Tuesday, April 20, 2010

In defense of Libertarianism

By delaying a Treasury Department report on the US's trading partners, the Obama Administration has helped China dodge a bullet. But has it left China off the hook?

For the last 16 years, the US has avoided labeling China a currency manipulator. This, despite substantial evidence to the contrary, has given China the impression that it's free to value it's currency as it sees fit. China's case has also been supported by an outcry by pseudo-libertarians who would like the world to believe that they are disciples of the great Ludwig Von Mises.

Libertarianism, or the Austrian School of Economics is a school of thought that, amongst other beliefs, believes that Governments should not be granted the right to dictate what currency it's people use. Instead it believes in monetary competition, allowing multiple private sector participants to create money and consumers choosing the one which offers greatest value. While logic in this case is strongly in their favor, the current breed of libertarians promote a belief that defies all logic. They would have the world believe that just because the current monetary system allows governments to dictate a national currency, it also gives them the right to decide it's value vis-a-vis other currencies. This belief isn't just illogical, but is against the core principles of libertarianism which abhors government intervention of any form.

This outcry and fallacious justifications used to promote this belief only serve to underline a blatantly partisan agenda. Libertarianism is consumerist by nature, but it does not promote consumer interest at the cost of producer interest. In an ideal libertarian world, the absence of fiat currencies would ensure that all currencies are independently valued by a free market. No resource cost benefit is long lasting as free trade ensures its neutralization and producers all over the world retain basic competitiveness at most times. Additional competitiveness comes only from higher productivity and quality improvements. In this environment, resource costs equalize as well, ensuring amongst other things, equal opportunity for wage earners across the world. This pure form of libertarianism works in consumer interest as well as producer interest and does not value one of these activities above the other.

In contrast, the current proponents of libertarianism, or what they profess to be libertarianism, believe only consumers matter. And if consumer benefit is served by outsourcing all manufacturing activity to another country, even one which manipulates it's currency to keep it's products cheap, so be it. The jobs exported by them along with production don't bother them as long as consumers benefit. And they are ready to sacrifice a cardinal principle of their chosen discipline to justify their position.

These so called libertarians aren't intellectuals who want an open debate on their beliefs. Sarcasm and ridicule take the place of logic in their arguments, failing which they resort to outright insults and threats. They call anyone who opposes their thoughts "mercantilist" while themselves supporting blatantly mercantilist currency manipulation by countries like China, Japan and India.

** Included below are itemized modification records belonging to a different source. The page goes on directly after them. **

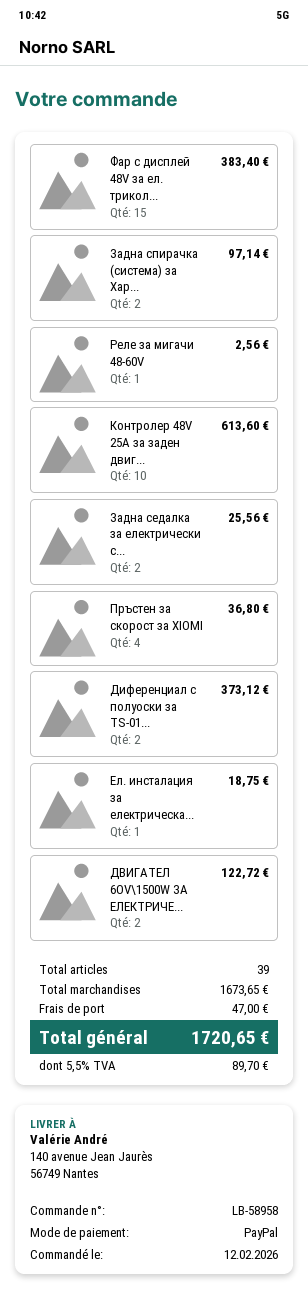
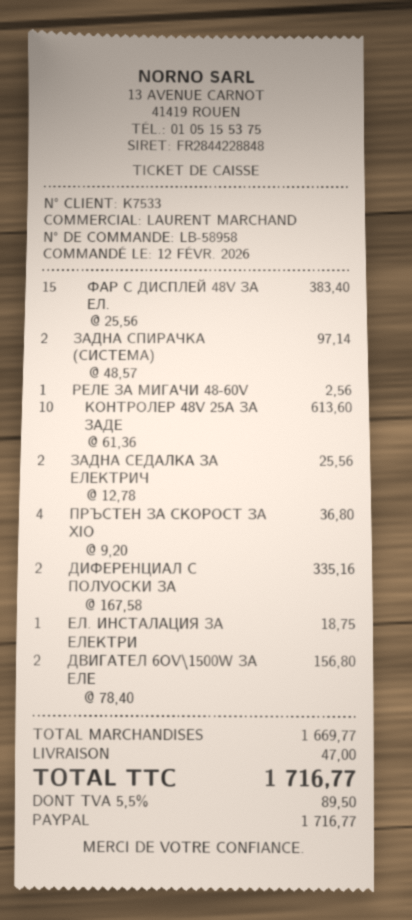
Диференциал с полуоски за TS-01...: 2 for 373.12 -> 2 for 335.16
ДВИГАТЕЛ 6ОV\1500W ЗА ЕЛЕКТРИЧЕ...: 2 for 122.72 -> 2 for 156.80
subtotal: 1673.65 -> 1669.77
tax: 5.5% = 89.70 -> 5.5% = 89.50
total: 1720.65 -> 1716.77

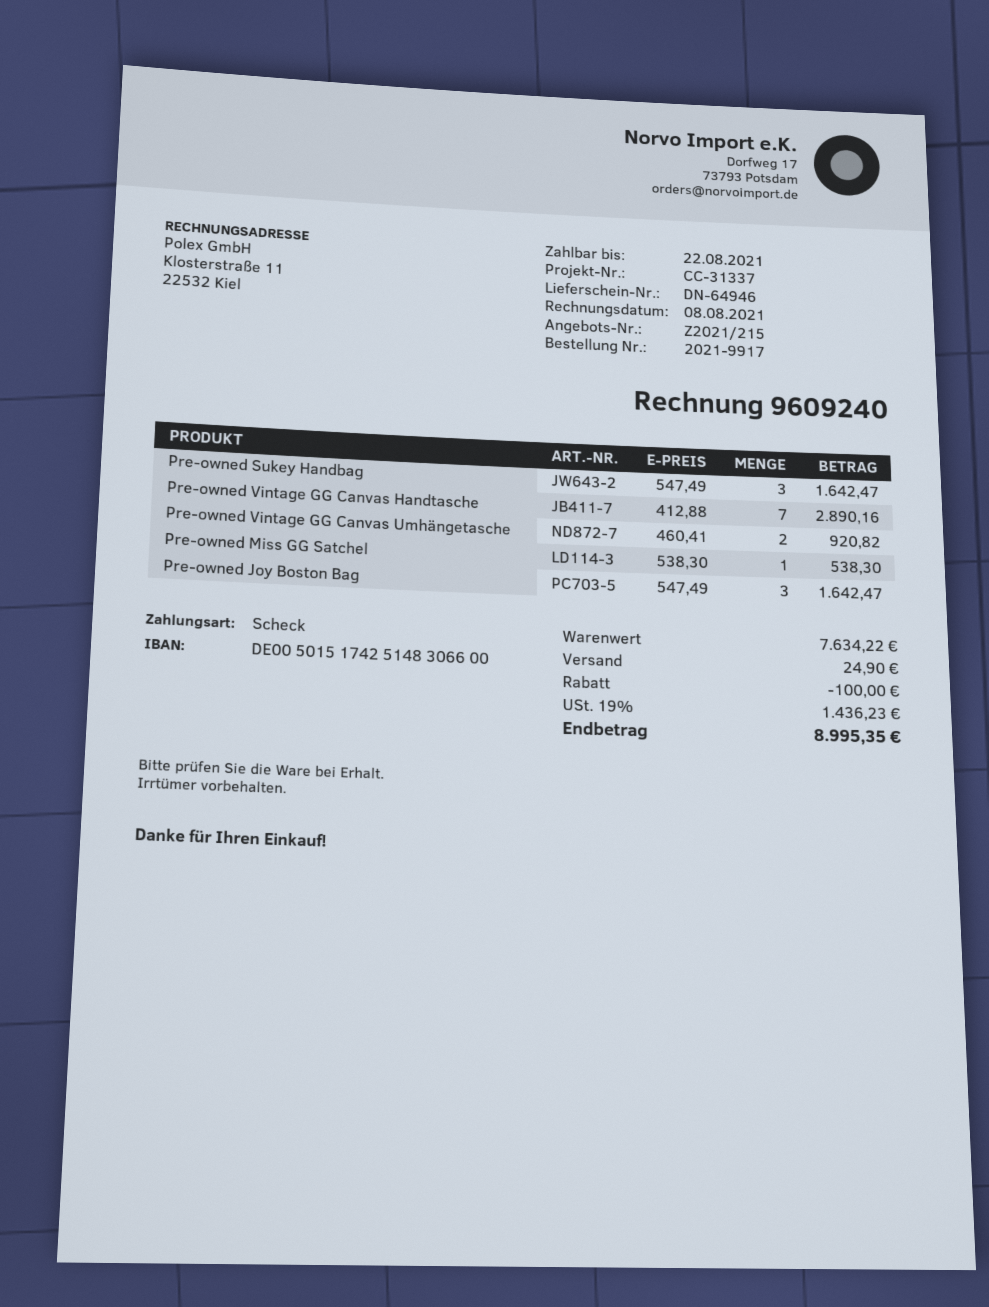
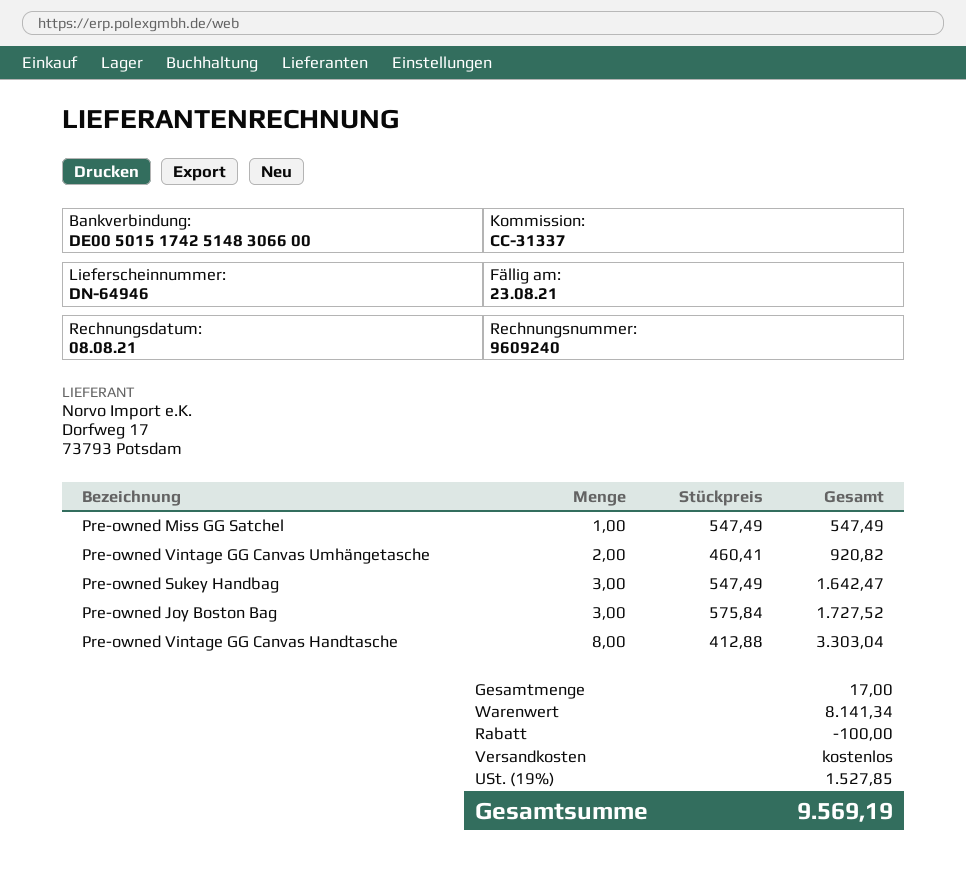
due date: 2021-08-22 -> 2021-08-23
Pre-owned Vintage GG Canvas Handtasche: 7 x 412.88 = 2890.16 -> 8 x 412.88 = 3303.04
Pre-owned Miss GG Satchel: 1 x 538.30 = 538.30 -> 1 x 547.49 = 547.49
Pre-owned Joy Boston Bag: 3 x 547.49 = 1642.47 -> 3 x 575.84 = 1727.52
subtotal: 7634.22 -> 8141.34
shipping: 24.90 -> 0.00
tax: 19% = 1436.23 -> 19% = 1527.85
total: 8995.35 -> 9569.19

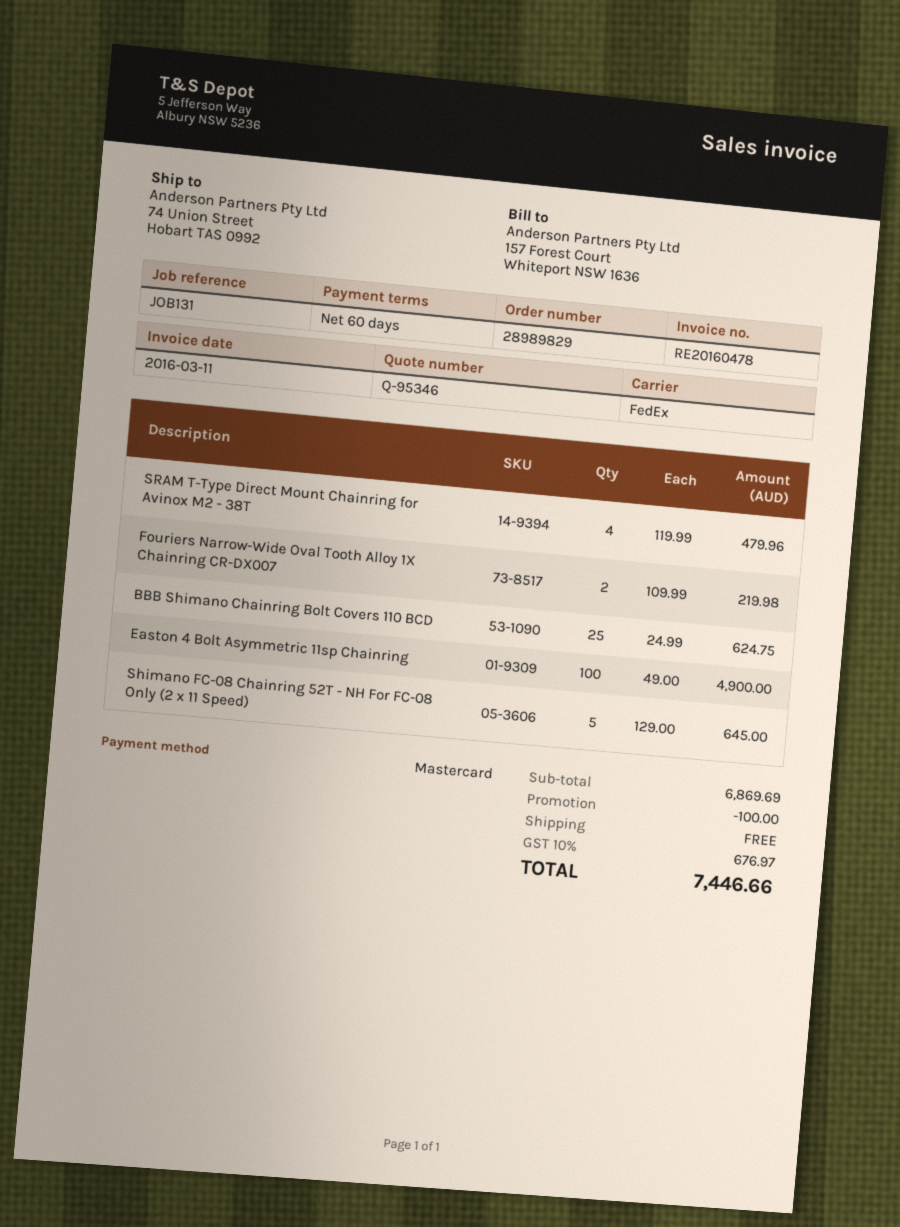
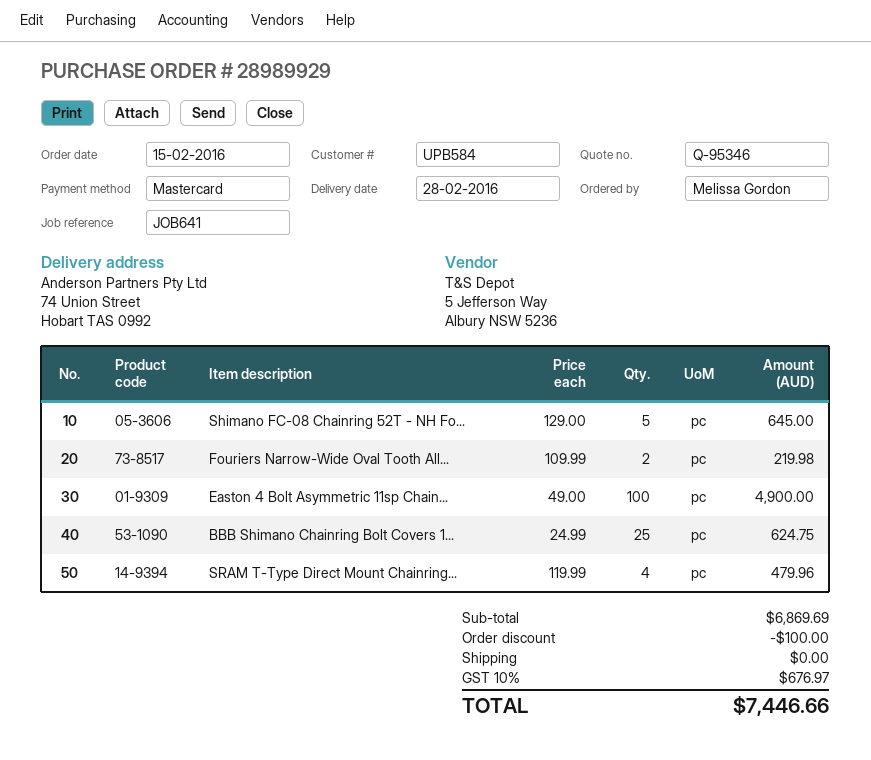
order number: 28989829 -> 28989929
reference: JOB131 -> JOB641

Another favorite tool used by them is to switch from macro to micro or vice versa to justify an argument. For example, Donald Boudreaux, a Professor of Economics at George Mason University ridiculed another academic who sought to make a case against China's currency manipulation by comparing trade between countries to them buying each others books. One wonders about the knowledge he imparts while remaining oblivious to the difference between trade amongst individuals and trade between countries. But then, it's an easy route to take when one doesn't much care about the logic, but is intent on ridiculing an opponent.

The case made by this group is representative of their true loyalties. They use their position to promote self interest above all else. They make a case which suits their profile as pure consumers, ones who do not participate in the production of goods. So do the other proponents of this "theory" including bankers, academics and politicians who are consumers but not part of an industry that has lost jobs to another country.

They represent themselves, not a school of thought.


  1. trade between nations? no siree, all trade exists between people alone.
    now,since money is not free (ie is today a fiat entity),the govts enjoy the support of exporters who are a vocal minority and therefore keep the currency devalued.
    in a free market or a manipulated market,you can never choose your neighbor's actions nor how technology changes.
    if chinese exports were based on productivity alone,i am sure you would not blame anyone if jobs were lost in the US because of that.i find your argument that china exports because there is no demand for these goods domestically to be specious.you want to say that for example,that we export IT services because indians want nothing to do with it?. just let the currency appreciate and you'll be surprised who can afford IT services locally.
    favoring exporters over importers while impoverishing your silent domestic consumer is old english style mercantilism.you can deny all you want.

  2. In a free currency environment, trade between individuals remains just that. In a fiat currency environment, however, trade acquires national character and has national repercussions.

    Now,I am no fan of the chartalist fiat currency environment that exists, but it is reality. However, using the existence of fiat currencies to justify their manipulation cannot be right.

    I am violently opposed to currency manipulation of any sort, whether its in India, China or Japan. I believe it makes an already bad (fiat currency) situation only worse. I have written about it repeatedly and will continue to do so. I don't know from what part of my post you got the impression that i was favoring weakening the currency to favor exporters. I have quite a collection under the "Currency Manipulation" category if it interests you.

    Thank you for visiting and I look forward to your comments in the future as well.